Kafka mattered because it turned service-to-service communication from a blocking chain into a replayable, partitioned log that could survive real production pressure.
Problem
LinkedIn did not need a prettier queue in 2011. It needed a way to stop user-facing requests from waiting on every downstream system that cared about the same event. A profile update might need to refresh a feed, update search, notify connections, record analytics, and feed recommendation models. Treating all of that as synchronous work made the request path fragile. One slow dependency could stretch latency for everyone upstream.
The core failure mode is familiar in distributed systems. A user action enters Service A, then Service A calls Service B, Service C, and Service D before it can return. Each dependency adds latency, failure probability, retry behavior, and operational coupling. When traffic spikes, the slowest consumer becomes the effective throughput limit for the whole path.

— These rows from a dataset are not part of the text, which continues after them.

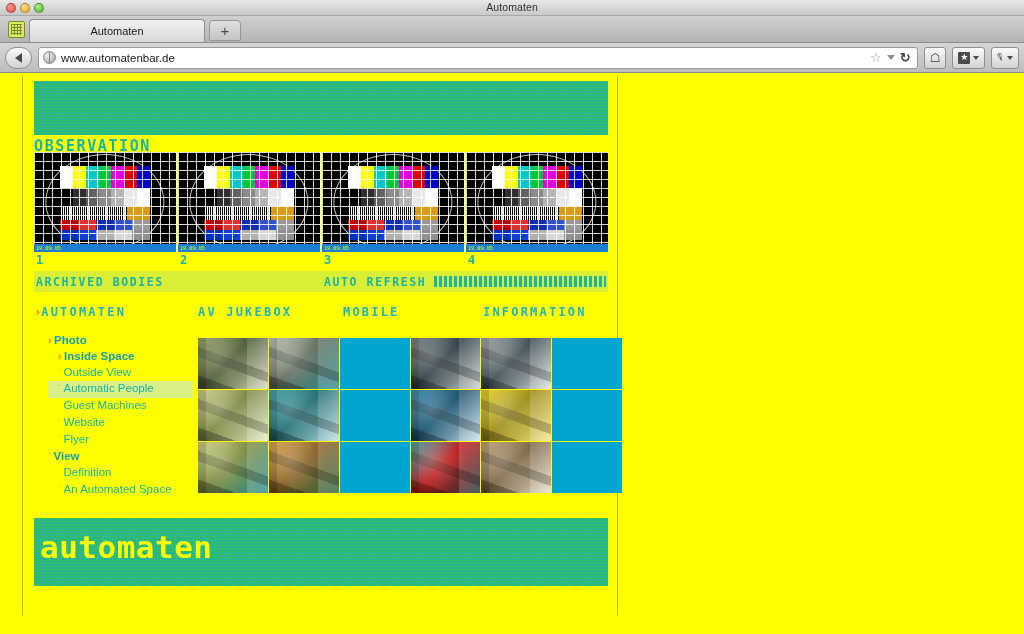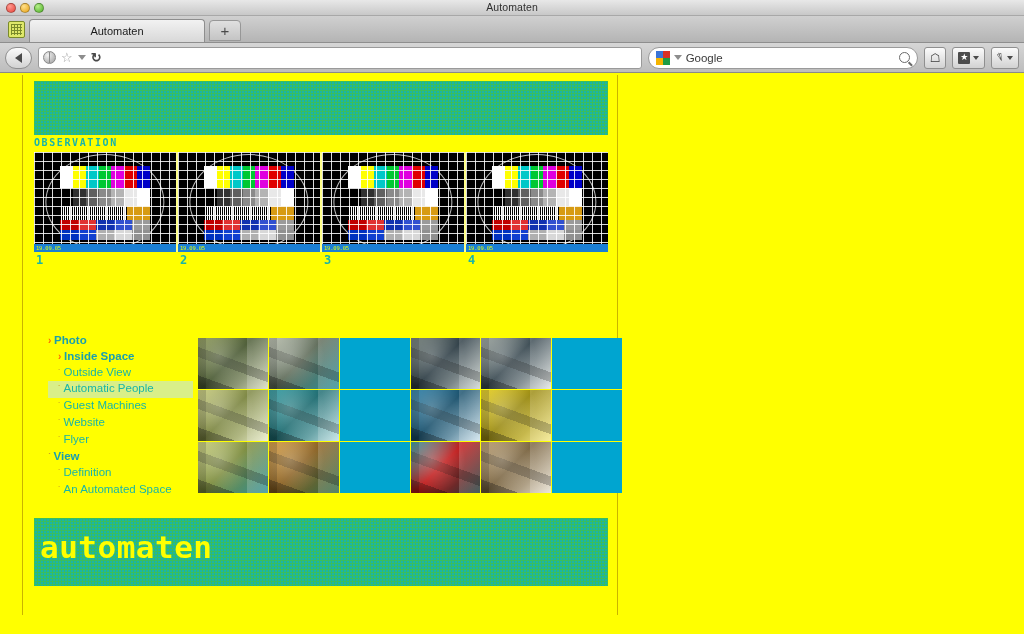--- a/index.html
+++ b/index.html
@@ -143,21 +143,21 @@
       linear-gradient(to bottom, rgba(60,190,90,.95) 1.5px, transparent 1.5px);
     background-size:3px 3px;
   }
 
   #banner-top {
     position:absolute; left:11px; top:6px; width:574px; height:54px;
   }
   #observation-label {
     position:absolute; left:11px; top:62px;
     font-family:"DejaVu Sans Mono", monospace;
-    font-size:10px; font-weight:bold; color:#19b5a8;
+    font-size:15px; font-weight:bold; color:#19b5a8;
     letter-spacing:1.6px;
   }
 
   
   #tv-strip {
     position:absolute; left:11px; top:77px; width:574px; height:100px;
     display:flex; gap:2px; background:#ffff88;
   }
   .tv-cell { flex:1 1 0; position:relative; overflow:hidden; background:#000; }
   .tv-pattern { position:absolute; inset:0; }
@@ -318,38 +318,28 @@
     </div>
   </div>
 
   <div id="navbar">
     <div class="navbtn-back">
       <span class="tri-left"></span>
     </div>
 
     <div id="urlbar">
       <span class="globe"></span>
+      <span id="url-text" title="www.automatenbar.de">www.automatenbar.de</span>
       <span class="url-icons">
         <span class="star">☆</span>
         <span class="caret-sm"></span>
         <span class="reload">↻</span>
       </span>
     </div>
 
-    <div id="searchbar">
-      <span class="glogo">
-        <i class="q1"></i>
-          <i class="q2"></i>
-          <i class="q3"></i>
-          <i class="q4"></i>
-      </span>
-      <span class="caret-sm"></span>
-      <span id="search-text" placeholder="Google">Google</span>
-      <span class="mag"></span>
-    </div>
 
     <div class="tbtn">
       <span class="home-ic">☖</span>
     </div>
     <div class="tbtn">
       <span class="bm-sq">★</span>
       <span class="drop"></span>
     </div>
     <div class="tbtn">
       <span class="dropper">⍒</span>
@@ -547,21 +537,32 @@
           </div>
         </div>
 
       <div id="tv-numbers">
           <div class="tv-num">1</div>
           <div class="tv-num">2</div>
           <div class="tv-num">3</div>
           <div class="tv-num">4</div>
         </div>
 
-
+      <div id="archived-bar">
+        <span id="archived-label">ARCHIVED BODIES</span>
+        <span id="autorefresh-label">AUTO REFRESH</span>
+        <span id="autorefresh-bar"></span>
+      </div>
+
+      <div id="section-nav">
+          <div class="sec s0"><span class="arrow">›</span><span>AUTOMATEN</span></div>
+          <div class="sec s1"><span>AV JUKEBOX</span></div>
+          <div class="sec s2"><span>MOBILE</span></div>
+          <div class="sec s3"><span>INFORMATION</span></div>
+        </div>
 
       <div id="sidebar">
           <div class="side-item lvl0 bold"><span class="bullet arr">› </span><span>Photo</span></div>
           <div class="side-item lvl1 bold"><span class="bullet arr">› </span><span>Inside Space</span></div>
           <div class="side-item lvl1"><span class="bullet">˙ </span><span>Outside View</span></div>
           <div class="side-item lvl1 hl"><span class="bullet">˙ </span><span>Automatic People</span></div>
           <div class="side-item lvl1"><span class="bullet">˙ </span><span>Guest Machines</span></div>
           <div class="side-item lvl1"><span class="bullet">˙ </span><span>Website</span></div>
           <div class="side-item lvl1"><span class="bullet">˙ </span><span>Flyer</span></div>
           <div class="side-item lvl0 bold"><span class="bullet">˙ </span><span>View</span></div>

A message queue changes the contract. The request handler records that something happened, publishes a message, and returns once the user-visible transaction is complete. Downstream systems process the event independently. This does not remove complexity. It moves complexity from synchronous call chains into delivery guarantees, ordering, replay, idempotency, and backpressure.
Solution Approach
A message queue lets producers and consumers communicate asynchronously. The producer emits a message, the broker stores it, and consumers process it later. That simple shape gives systems three useful properties: decoupling, load leveling, and recovery after partial failure.
In a point-to-point queue, each message is processed by one consumer. This works well for jobs such as thumbnail generation, email sending, or order fulfillment tasks where duplicate work is wasteful. RabbitMQ is often used this way, especially when routing rules, acknowledgements, priority queues, and per-message behavior matter.
Kafka took a different path. Apache Kafka is closer to a distributed commit log than a traditional queue. Producers append records to topics. Topics are split into partitions. Each partition is an ordered log with monotonically increasing offsets. Consumers track their own offsets, which means consumption does not delete the data.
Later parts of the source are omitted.